A brand new city generates 1 beaker. Let's take a very typical Liberty example prior to turn 100. Your size 10 capital generates ~40 beakers. (10 from pop, 5 from library, 8 from academy, 3 from NC = 26. + 50% = 39, let's pretend 40 for simplicity)

That's how you have to measure your "base" beaker cost. With just this city, if a tech is 200 beakers, it will take 5 turns to research.

If you have one expo, size 6, w/ a library, it generates 9 beakers.

This boosts the tech cost to 210 beakers, but reduces the time to 4.3 turns. (still 5)

Let's say that city started out at size 1, and when it was size 1, you didn't have NC up, and your main city was only outputting 20 beakers, so 20 + 1 is a break-even (+5%)

Now. Your second expo, size 4, w/ a library, generates 6 beakers.

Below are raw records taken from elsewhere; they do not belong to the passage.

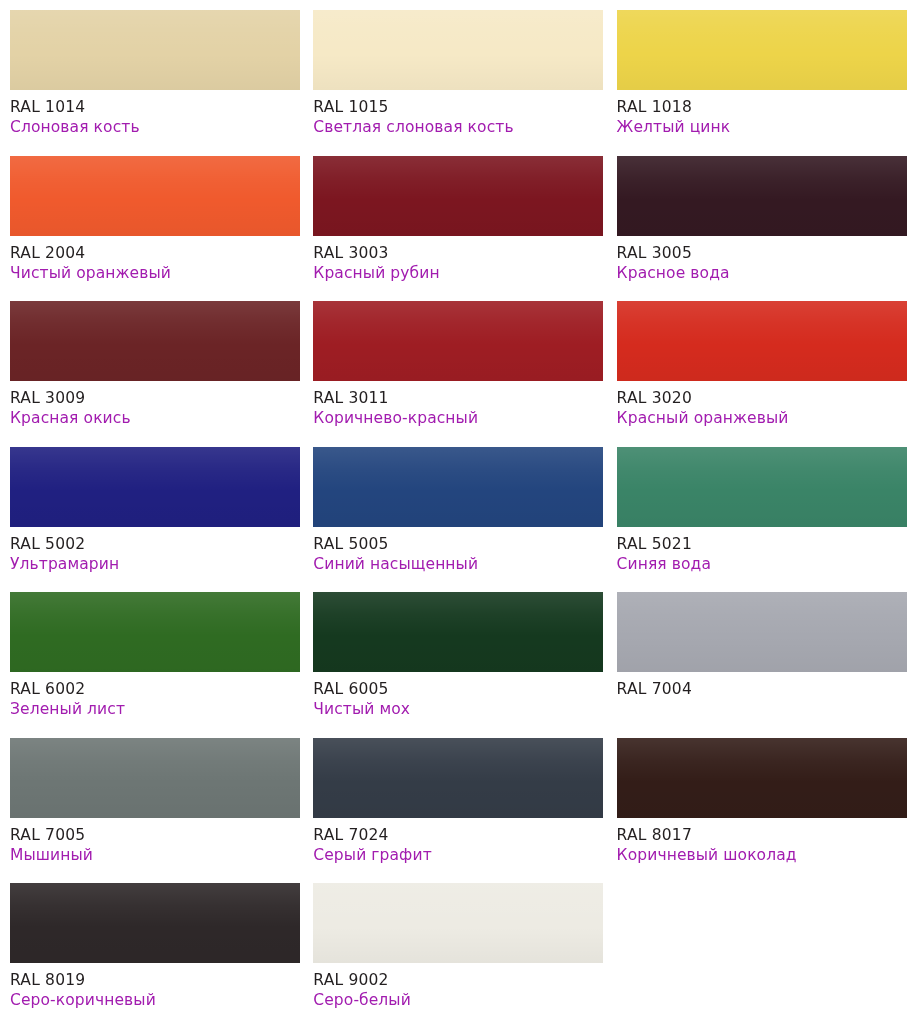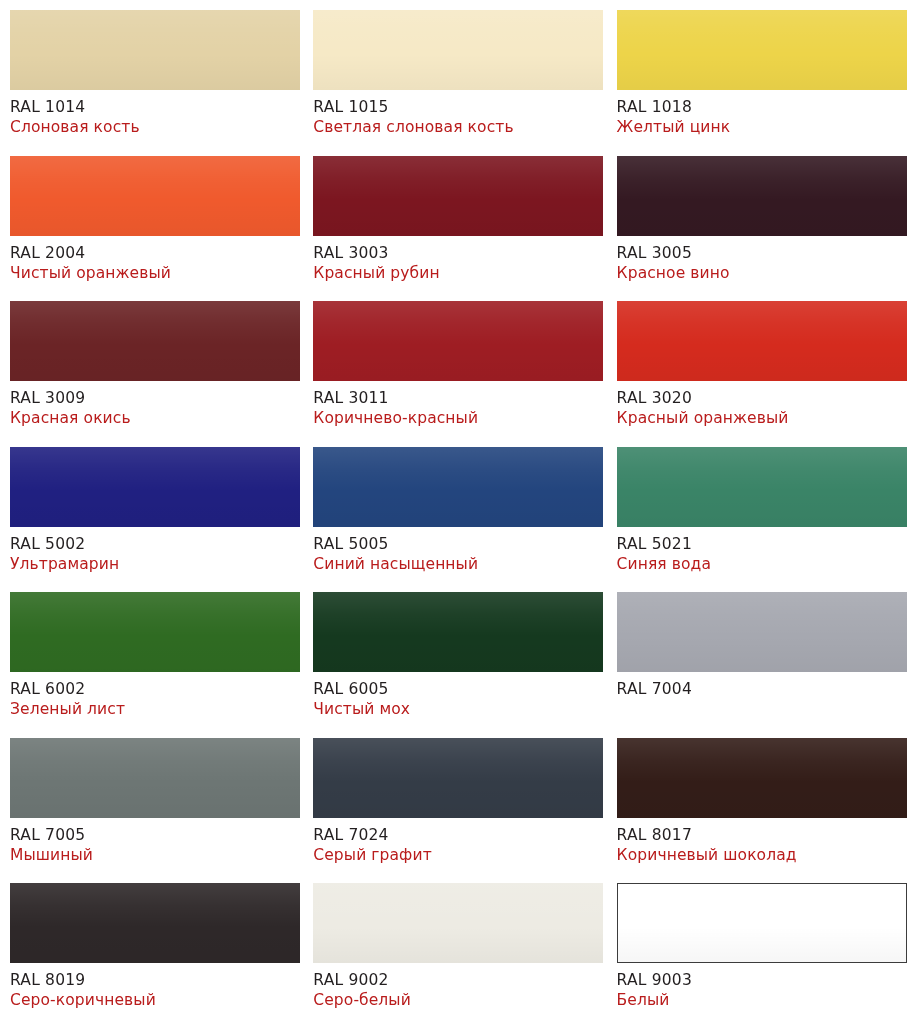--- a/index.html
+++ b/index.html
@@ -62,21 +62,21 @@
 
   .ral-code {
     font-size: 15.5px;
     color: #231f20;
     letter-spacing: 0.2px;
     white-space: nowrap;
   }
 
   .ral-name {
     font-size: 15.5px;
-    color: #b91c1c;
+    color: #a21caf;
     letter-spacing: 0.1px;
     white-space: nowrap;
   }
 </style>
 </head>
 <body>
 
 <div id="palette">
     <div class="swatch-cell">
       <div class="swatch-chip" style="background-color: rgb(227, 210, 166);"></div>
@@ -110,21 +110,21 @@
       <div class="swatch-chip" style="background-color: rgb(124, 22, 32);"></div>
       <div class="swatch-labels">
         <div class="ral-code">RAL 3003</div>
         <div class="ral-name">Красный рубин</div>
       </div>
     </div>
     <div class="swatch-cell">
       <div class="swatch-chip" style="background-color: rgb(52, 25, 34);"></div>
       <div class="swatch-labels">
         <div class="ral-code">RAL 3005</div>
-        <div class="ral-name">Красное вино</div>
+        <div class="ral-name">Красное вода</div>
       </div>
     </div>
     <div class="swatch-cell">
       <div class="swatch-chip" style="background-color: rgb(107, 36, 38);"></div>
       <div class="swatch-labels">
         <div class="ral-code">RAL 3009</div>
         <div class="ral-name">Красная окись</div>
       </div>
     </div>
     <div class="swatch-cell">
@@ -210,20 +210,13 @@
         <div class="ral-name">Серо-коричневый</div>
       </div>
     </div>
     <div class="swatch-cell">
       <div class="swatch-chip" style="background-color: rgb(237, 235, 227);"></div>
       <div class="swatch-labels">
         <div class="ral-code">RAL 9002</div>
         <div class="ral-name">Серо-белый</div>
       </div>
     </div>
-    <div class="swatch-cell">
-      <div class="swatch-chip bordered" style="background-color: rgb(255, 255, 255);"></div>
-      <div class="swatch-labels">
-        <div class="ral-code">RAL 9003</div>
-        <div class="ral-name">Белый</div>
-      </div>
-    </div>
   </div>
 
 </body></html>

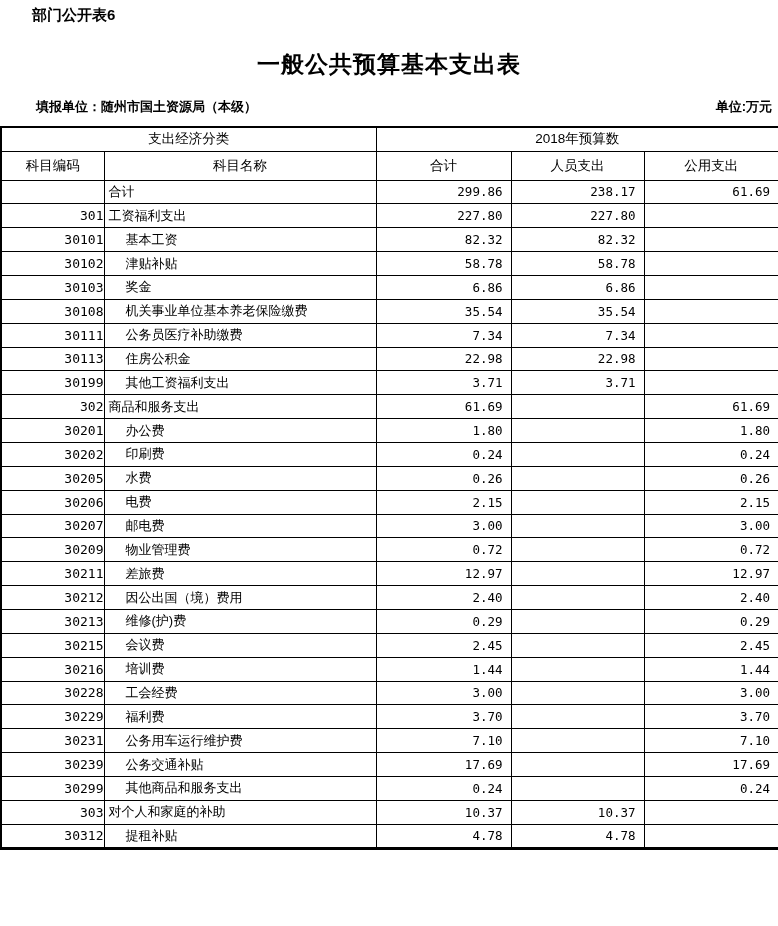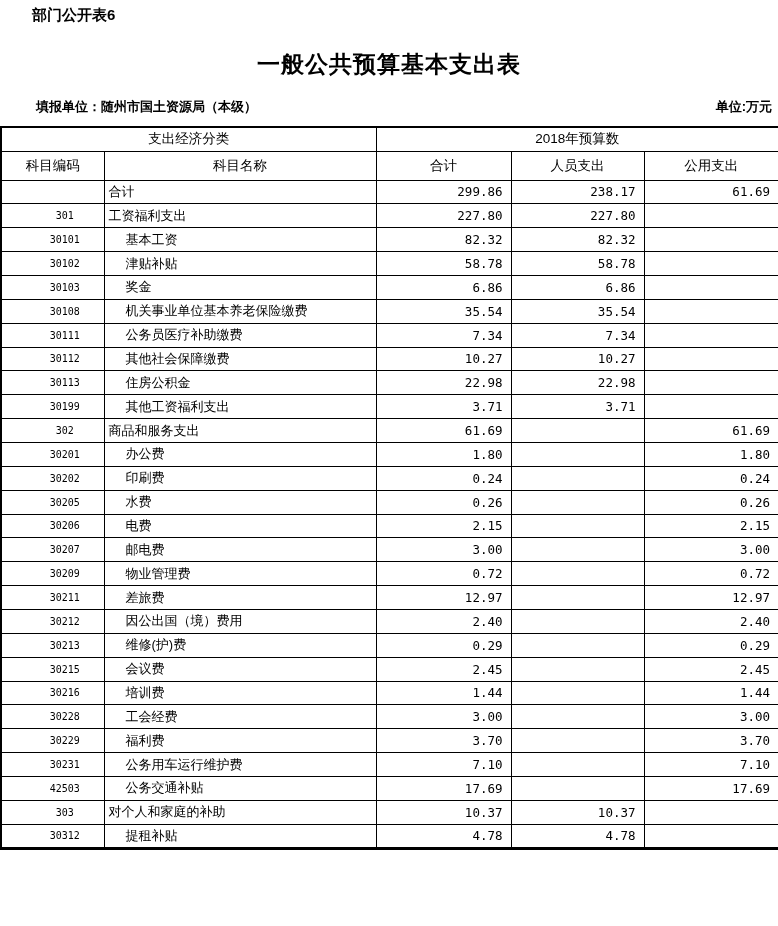--- a/index.html
+++ b/index.html
@@ -57,24 +57,24 @@
     overflow: hidden;
     white-space: nowrap;
     font-weight: normal;
     vertical-align: middle;
   }
   tr.header-row-1 { height: 24px; }
   tr.header-row-2 { height: 29px; }
   tbody tr { height: 23.86px; }
   th.group-cell, th.col-cell { text-align: center; font-size: 13.5px; }
   td.td-code {
-    text-align: center;
+    text-align: right;
     padding-left: 24px;
     font-family: "DejaVu Sans Mono", monospace;
-    font-size: 10px;
+    font-size: 13px;
   }
   td.td-name { text-align: left; padding-left: 4px; }
   td.td-name.indent { padding-left: 21px; }
   td.td-num {
     text-align: right;
     padding-right: 8px;
     font-family: "DejaVu Sans Mono", monospace;
     font-size: 12.5px;
   }
 </style>
@@ -155,27 +155,20 @@
         <td class="td-num"></td>
       </tr>
       <tr>
         <td class="td-code">30111</td>
         <td class="td-name indent">公务员医疗补助缴费</td>
         <td class="td-num">7.34</td>
         <td class="td-num">7.34</td>
         <td class="td-num"></td>
       </tr>
       <tr>
-        <td class="td-code">30112</td>
-        <td class="td-name indent">其他社会保障缴费</td>
-        <td class="td-num">10.27</td>
-        <td class="td-num">10.27</td>
-        <td class="td-num"></td>
-      </tr>
-      <tr>
         <td class="td-code">30113</td>
         <td class="td-name indent">住房公积金</td>
         <td class="td-num">22.98</td>
         <td class="td-num">22.98</td>
         <td class="td-num"></td>
       </tr>
       <tr>
         <td class="td-code">30199</td>
         <td class="td-name indent">其他工资福利支出</td>
         <td class="td-num">3.71</td>
@@ -281,25 +274,32 @@
         <td class="td-num">3.70</td>
       </tr>
       <tr>
         <td class="td-code">30231</td>
         <td class="td-name indent">公务用车运行维护费</td>
         <td class="td-num">7.10</td>
         <td class="td-num"></td>
         <td class="td-num">7.10</td>
       </tr>
       <tr>
-        <td class="td-code">42503</td>
+        <td class="td-code">30239</td>
         <td class="td-name indent">公务交通补贴</td>
         <td class="td-num">17.69</td>
         <td class="td-num"></td>
         <td class="td-num">17.69</td>
+      </tr>
+      <tr>
+        <td class="td-code">30299</td>
+        <td class="td-name indent">其他商品和服务支出</td>
+        <td class="td-num">0.24</td>
+        <td class="td-num"></td>
+        <td class="td-num">0.24</td>
       </tr>
       <tr>
         <td class="td-code">303</td>
         <td class="td-name">对个人和家庭的补助</td>
         <td class="td-num">10.37</td>
         <td class="td-num">10.37</td>
         <td class="td-num"></td>
       </tr>
       <tr>
         <td class="td-code">30312</td>

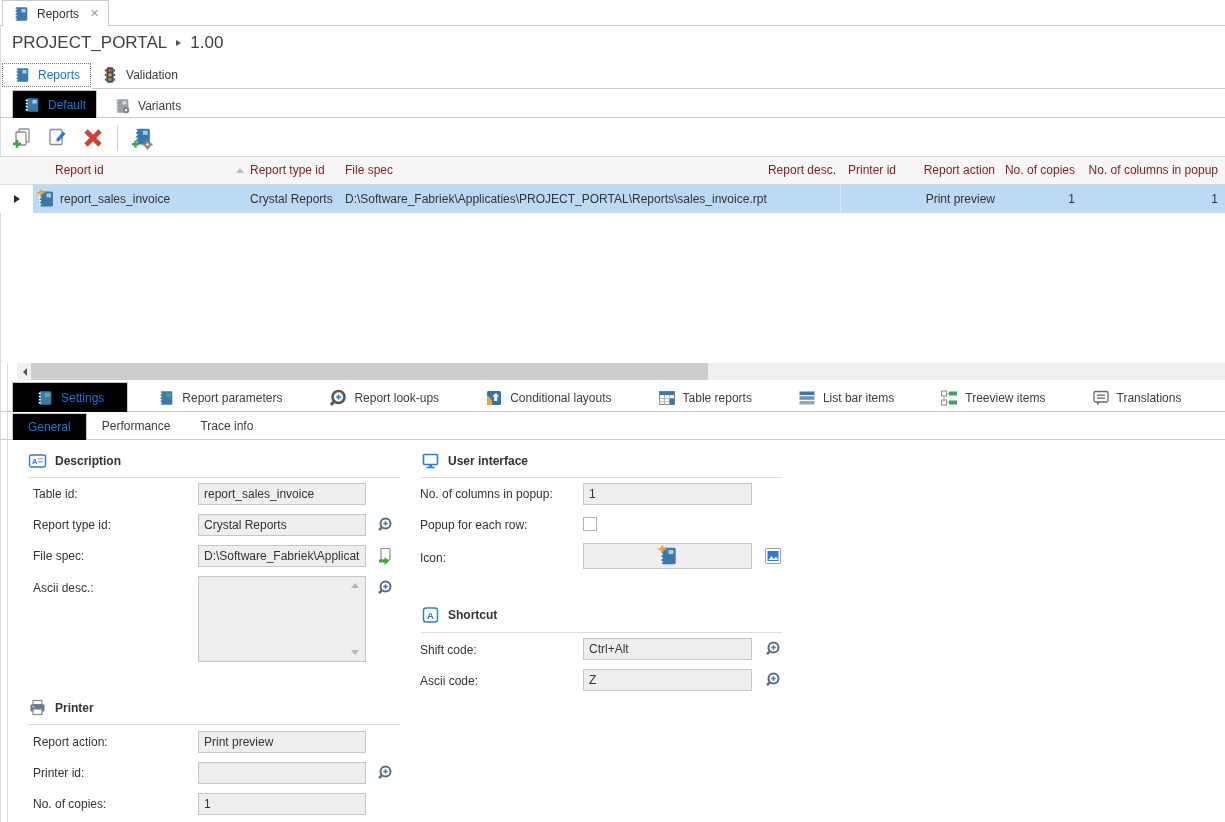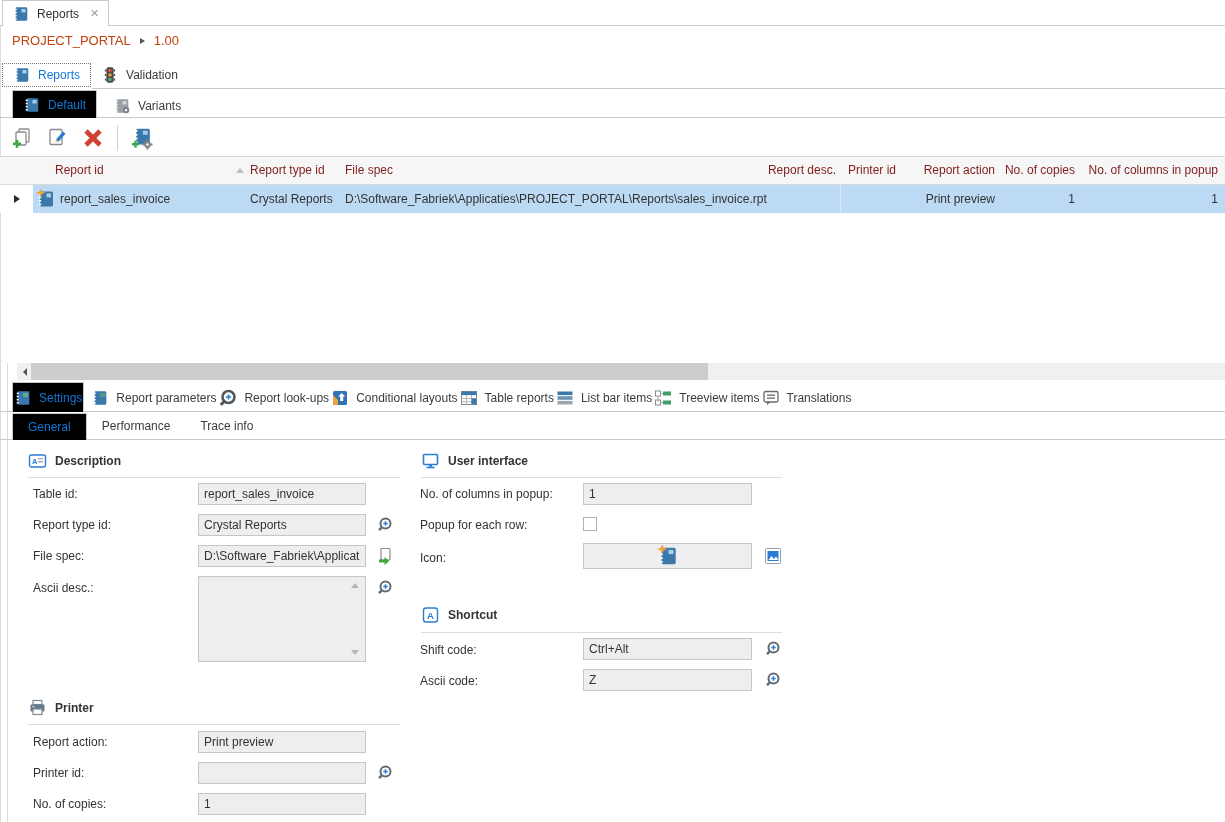--- a/index.html
+++ b/index.html
@@ -8,21 +8,21 @@
   #stage{position:relative;width:1225px;height:822px;background:#fff}
   .hline{position:absolute;height:1px;background:#c9c9c9}
 
   
   .docbar-line{top:25px;left:0;right:0}
   .doctab{top:0;left:2px;height:25px;background:#fff;border:1px solid #c9c9c9;border-bottom:none;
     display:flex;align-items:center;gap:7px;padding:0 9px;z-index:3}
   .doctab .close{color:#9a9a9a;font-size:11px;margin-left:4px;cursor:pointer}
 
   
-  .breadcrumb{top:33px;left:12px;display:flex;align-items:center;gap:9px;font-size:13px;color:#c2410c}
+  .breadcrumb{top:33px;left:12px;display:flex;align-items:center;gap:9px;font-size:17px;color:#404040}
   .bc-arrow{width:0;height:0;border-left:5px solid #555;border-top:3.5px solid transparent;border-bottom:3.5px solid transparent}
 
   
   .tab{display:flex;align-items:center;gap:7px;padding:0 10px;height:24px;color:#3c3c3c;cursor:pointer;white-space:nowrap}
   .blue{color:#1177d7}
   .mainTabs{top:61px;left:2px;display:flex;align-items:center;height:27px}
   .mainTabs .tab.focus{border:1px dotted #777;background:#fff;height:22px}
   .line-main{top:88px;left:92px;right:0}
   .viewTabs{top:90px;left:0;display:flex;align-items:flex-end;height:28px}
   .line-view{top:117px;left:0;right:0}
@@ -44,21 +44,21 @@
   .rsep{position:absolute;left:840px;top:0;width:1px;height:28px;background:#d6e9fa}
 
   
   .hscroll{top:363px;left:17px;right:0;height:17px;background:#f0f0f0}
   .harrow{position:absolute;left:0;top:0;width:15px;height:17px;display:flex;align-items:center;justify-content:center;cursor:pointer}
   .harrow span{width:0;height:0;border-right:4.5px solid #555;border-top:4px solid transparent;border-bottom:4px solid transparent}
   .hthumb{position:absolute;left:14px;top:0;width:677px;height:17px;background:#cdcdcd;cursor:grab}
 
   
   .detailTabs{top:382px;left:0;display:flex;align-items:flex-end;height:30px}
-  .detailTabs .tab{height:28px;padding:0 1px}
+  .detailTabs .tab{height:28px;padding:0 23px}
   .line-detail{top:411px;left:0;right:0}
   .detailTabs .tab.boxed{height:29px;margin-left:12px}
   .settingsTabs{top:413px;left:0;display:flex;align-items:flex-start;height:27px}
   .settingsTabs .tab{height:25px;padding:0 15px}
   .settingsTabs .tab.boxed{height:26px;margin-left:12px}
   .line-settings{top:439px;left:0;right:0}
 
   
   .edge-left{left:0;top:26px;bottom:0;width:1px;background:#dcdcdc;position:absolute}
   .panel-left{left:7px;top:363px;bottom:0;width:1px;background:#dcdcdc;position:absolute}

This boosts the tech cost to 220 beakers, but reduces the research time to an even 4 turns. You're generating the *equivalent of 25% more beakers*, (after penalty) but you've *doubled your population to do it*... This is bad, yes?

Your third expo, size 4, w/ a library, generates 6 beakers.

This boosts the tech cost to 230 beakers, and now we're down to 3.8 turns.

I'm intentionally ignoring some factors along the way (mainly that those expos after the first weren't pulling their own weight, tech-wise, at first)

Now, we plant another city. (#5)

It starts out generating 1 beaker. We can't afford to rush-buy the library, because we need that money for other things. (Say, perhaps a university)

Now our cost is 240 beakers, and we're back up to 3.9 turns. Unfortunately, we can't build Oxford until we get 5 universities now, and Oxford will take longer to build. This was the same issue earlier with National College when we had 3 cities. So, we throw a trade route at this city, try to get the library built fast, and rush-buy a university.

We can't place another city now if we build Oxford, but we're going to wait on that anyway for timing reasons.

Sometime around t110 (because we're kicking ass) we have all 5 universities done, and we place our 6th city.

Now let's say our beakers are:
(capital size 14) (14 + 7 + 3 + 8)*1.83 = 59.
(expo size 10)(10 + 5)*1.83=27.
(expo size 8)(12*1.83)=22.
(expo size 6)(9*1.83)=16.
(expo size 4)(6*1.83)=11.

Grand total is 135. If a tech is base 400 beakers, it costs us 500 and takes 3.7 turns.

We drop another city. Total is 136. Now we're at 520 beakers, and it takes us 3.8 turns. We'll break even at 140, when the city hits 3 pop w/ a library, but that costs us 6 happiness.

We drop another city, six now. Total is 141. 540 beakers, and it takes us 3.8 turns again. We'll break even at 4 pop w/ a library, but that costs us 7 happiness. Otherwise, it takes us 6 pop to break even. (9 happiness)

From here on out, it's pretty much the same thing. Each new city breaks even at the cost of 6 happiness and a library or 9 happiness. Until we need to build Oxford, now we need all those extra universities. And it takes longer to build Oxford. And after we build Oxford, our capital is generating even more science.

Now we build public schools. Our more recent expos (unless they have insane production) are kept busy building those schools for a very very long time, or we have to rush-buy them. At which point, the capital is generating an even greater percentage or our total science.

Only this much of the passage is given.